What speakers do you have on them? 

I've been promoting this method for years, and have mentioned it a couple times on my podcast at realht.info. I had to find stands for my 11x11x17", 30lb, JBL S38IIs. A pretty tall order, and every commercial product I found was hundreds of dollars. So I went to Home Depot, bought 8 12x16x8" cinder blocks, and for less than $20 had speaker stands that kicked the snot outof anything you could pay hundreds of dollars for. Non coupling, non resonate, super sturdy, inexpensive. What's not to like?

Cons: Ugly. Solution: Go to the fabric store. I found some nice fabric that matched our couch, draped it over the cinderblocks, and voila!! Actually better looking than black, wooden stands. Cost me another $15.

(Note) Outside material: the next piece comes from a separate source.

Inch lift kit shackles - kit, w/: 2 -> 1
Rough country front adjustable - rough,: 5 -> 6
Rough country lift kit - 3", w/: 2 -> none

Cons: Hard to move around because they're heavy. Solution: measure twice, place speaker stands once. I did a lot of math before positioning my speakers, but I did have to restack the blocks a couple times. When it came to minor adjustments/toe in, I just left the stands and rotated only the speakers.

If you want to learn more inexpensive tips, check out my podcast at http://realht.info


----------



## wig (Mar 10, 2007)

bose 201s not the best in the world. but they sound good for what I have in them.50 bucks about 7 years ago. had them a my parents and almost forgot about them.till I bought a used receiver in February.overall I'm in the hobby for pretty cheap so far. Wig


----------



## eugovector (Sep 4, 2006)

Does 2 blocks get them up to ear level? You might want to go grab a third, or one of the thinner 4 inch patio blocks if that all you need.

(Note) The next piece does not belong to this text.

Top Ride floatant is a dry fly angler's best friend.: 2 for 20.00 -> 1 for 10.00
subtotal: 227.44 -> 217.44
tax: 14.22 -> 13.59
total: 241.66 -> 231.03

More money isn't always the solution to better sound (as you're finding out). I'm sure the Bose will go someday, but for now, look at your overall system to figure out what needs upgrades the most, and don't let the $10,000 a pair crowd talk down about your speakers.


----------



## wig (Mar 10, 2007)

yea my bose sound way better than any tv I've heard.:bigsmile: I have my eye on some upgrades. Wig


----------



## bigguy (Feb 26, 2007)

Consider building your next set of speakers... You wont be dissapointed...

thanks
Dan


----------



## Exocer (Apr 19, 2006)

bigguy said:


> Consider building your next set of speakers... You wont be dissapointed...
> 
> thanks
> Dan


I agree with the above comment 

Using cinder blocks as stands is a good idea,one I never thought of. PE had some high-mass stands on sale last year and I snagged me a pair before the sale ended...but cinder blocks would've been WAY cheaper.


----------



## wig (Mar 10, 2007)

I'm saving up for a set of hawthorne audio 15'' OB setup.They really don't cost that much for some people.but for me 300 bucks is 300 bucks.


----------



## Guest (Nov 27, 2007)

Do you guys have a picture of that customized speaker stand???


----------



## BoomieMCT (Dec 11, 2006)

Do you have the holes in the cinder blocks facing forwards or aiming up? I assume forwards. If they are up are there any problems with having hollow cavities that close to the speaker?


----------



## eugovector (Sep 4, 2006)

BoomieMCT said:


> Do you have the holes in the cinder blocks facing forwards or aiming up? I assume forwards. If they are up are there any problems with having hollow cavities that close to the speaker?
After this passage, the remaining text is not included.